* [Your assignment]
From the first line to the last, give the material again exactly, without the images.

*** Opening Records supplied ***

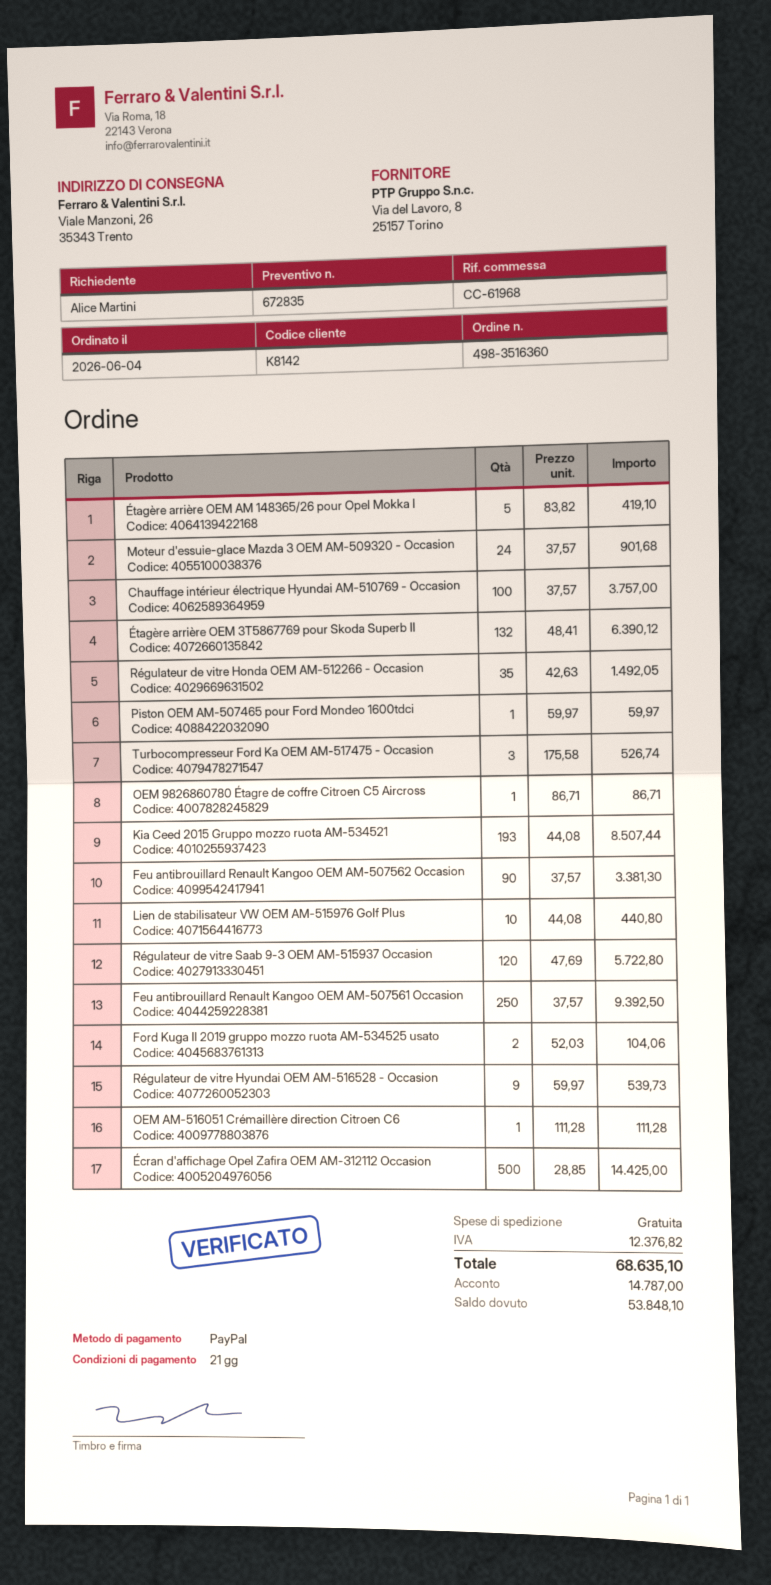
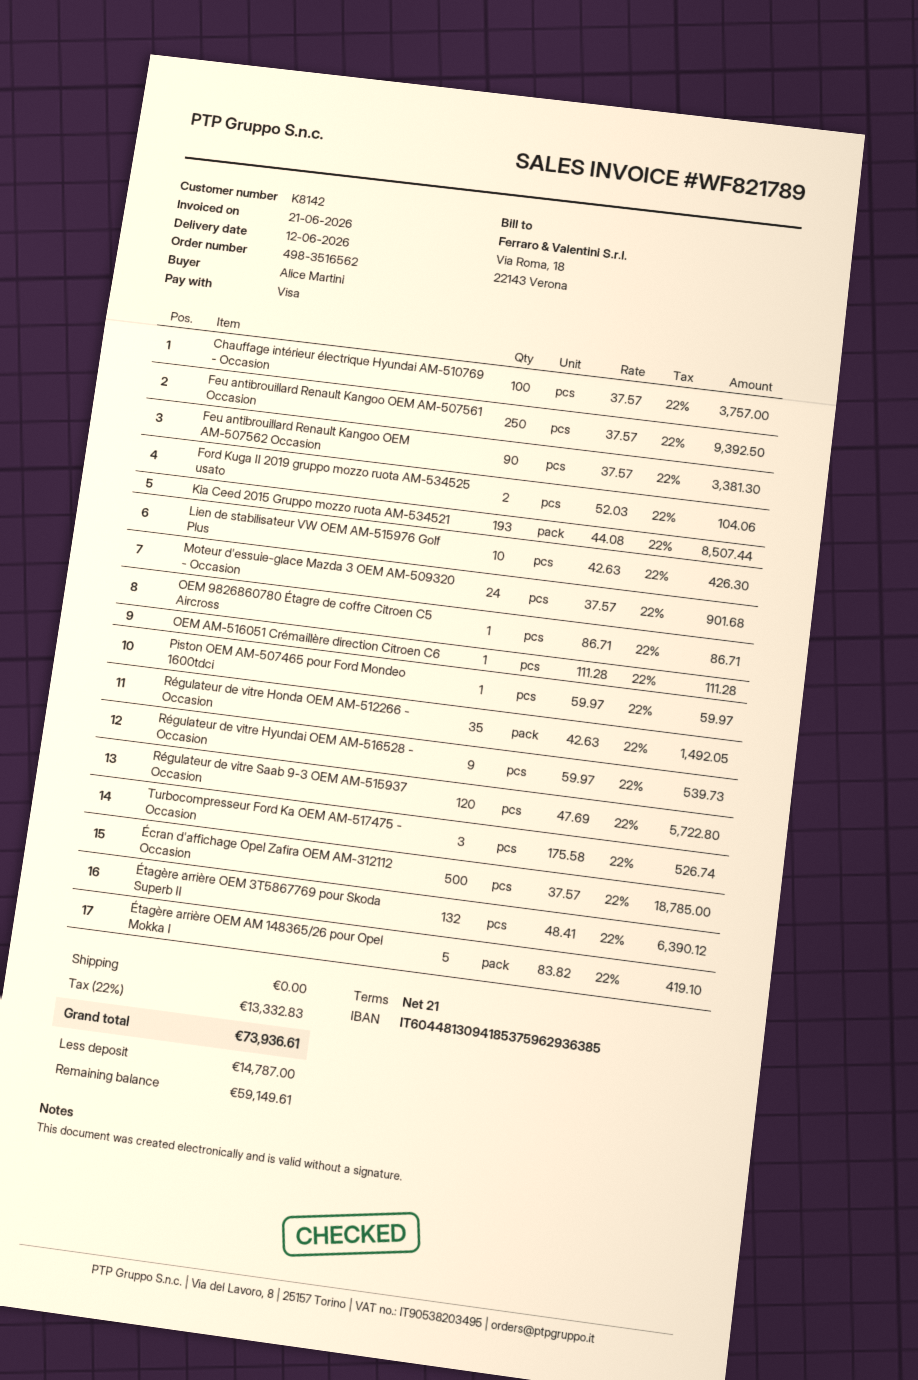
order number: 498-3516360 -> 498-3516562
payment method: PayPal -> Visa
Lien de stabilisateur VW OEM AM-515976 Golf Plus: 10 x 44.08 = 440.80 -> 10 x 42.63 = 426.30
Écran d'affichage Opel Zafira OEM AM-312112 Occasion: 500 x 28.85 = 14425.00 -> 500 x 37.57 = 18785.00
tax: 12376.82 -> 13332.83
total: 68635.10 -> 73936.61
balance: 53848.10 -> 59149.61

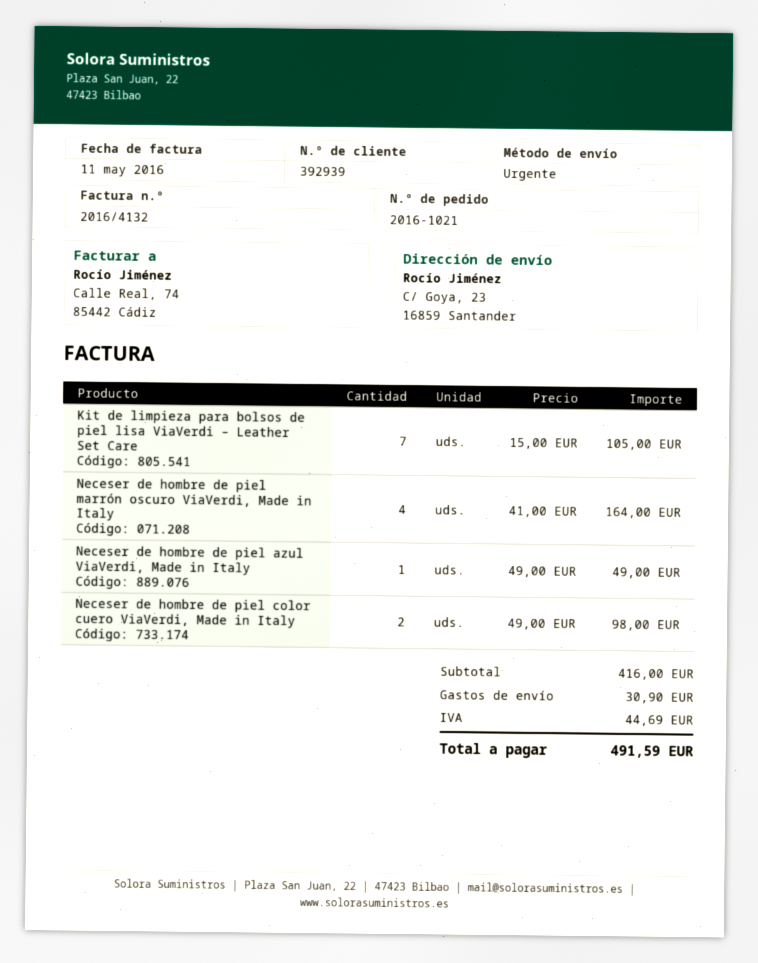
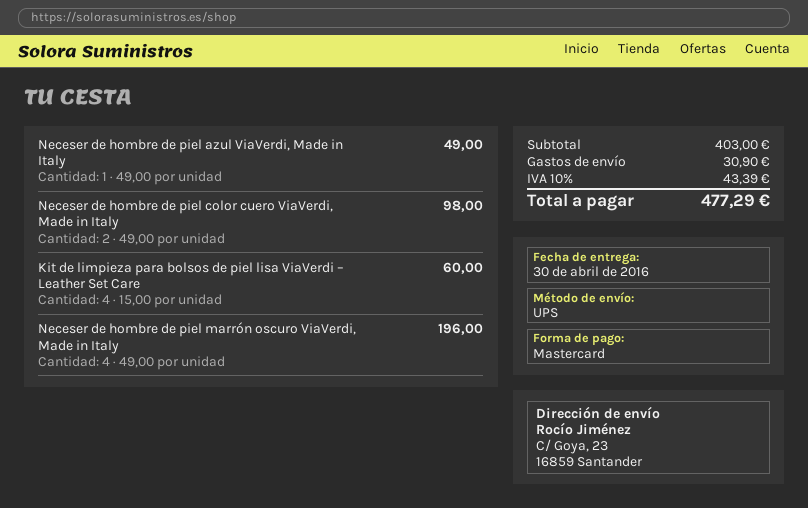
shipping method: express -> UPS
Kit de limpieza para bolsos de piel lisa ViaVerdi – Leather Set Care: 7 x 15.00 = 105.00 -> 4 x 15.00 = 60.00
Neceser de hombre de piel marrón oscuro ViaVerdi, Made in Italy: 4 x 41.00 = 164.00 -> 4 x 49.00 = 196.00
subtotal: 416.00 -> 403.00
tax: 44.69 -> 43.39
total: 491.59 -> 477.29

*** Closing Records supplied ***

* [Your response]
order number: 498-3516360 -> 498-3516562
payment method: PayPal -> Visa
Lien de stabilisateur VW OEM AM-515976 Golf Plus: 10 x 44.08 = 440.80 -> 10 x 42.63 = 426.30
Écran d'affichage Opel Zafira OEM AM-312112 Occasion: 500 x 28.85 = 14425.00 -> 500 x 37.57 = 18785.00
tax: 12376.82 -> 13332.83
total: 68635.10 -> 73936.61
balance: 53848.10 -> 59149.61

shipping method: express -> UPS
Kit de limpieza para bolsos de piel lisa ViaVerdi – Leather Set Care: 7 x 15.00 = 105.00 -> 4 x 15.00 = 60.00
Neceser de hombre de piel marrón oscuro ViaVerdi, Made in Italy: 4 x 41.00 = 164.00 -> 4 x 49.00 = 196.00
subtotal: 416.00 -> 403.00
tax: 44.69 -> 43.39
total: 491.59 -> 477.29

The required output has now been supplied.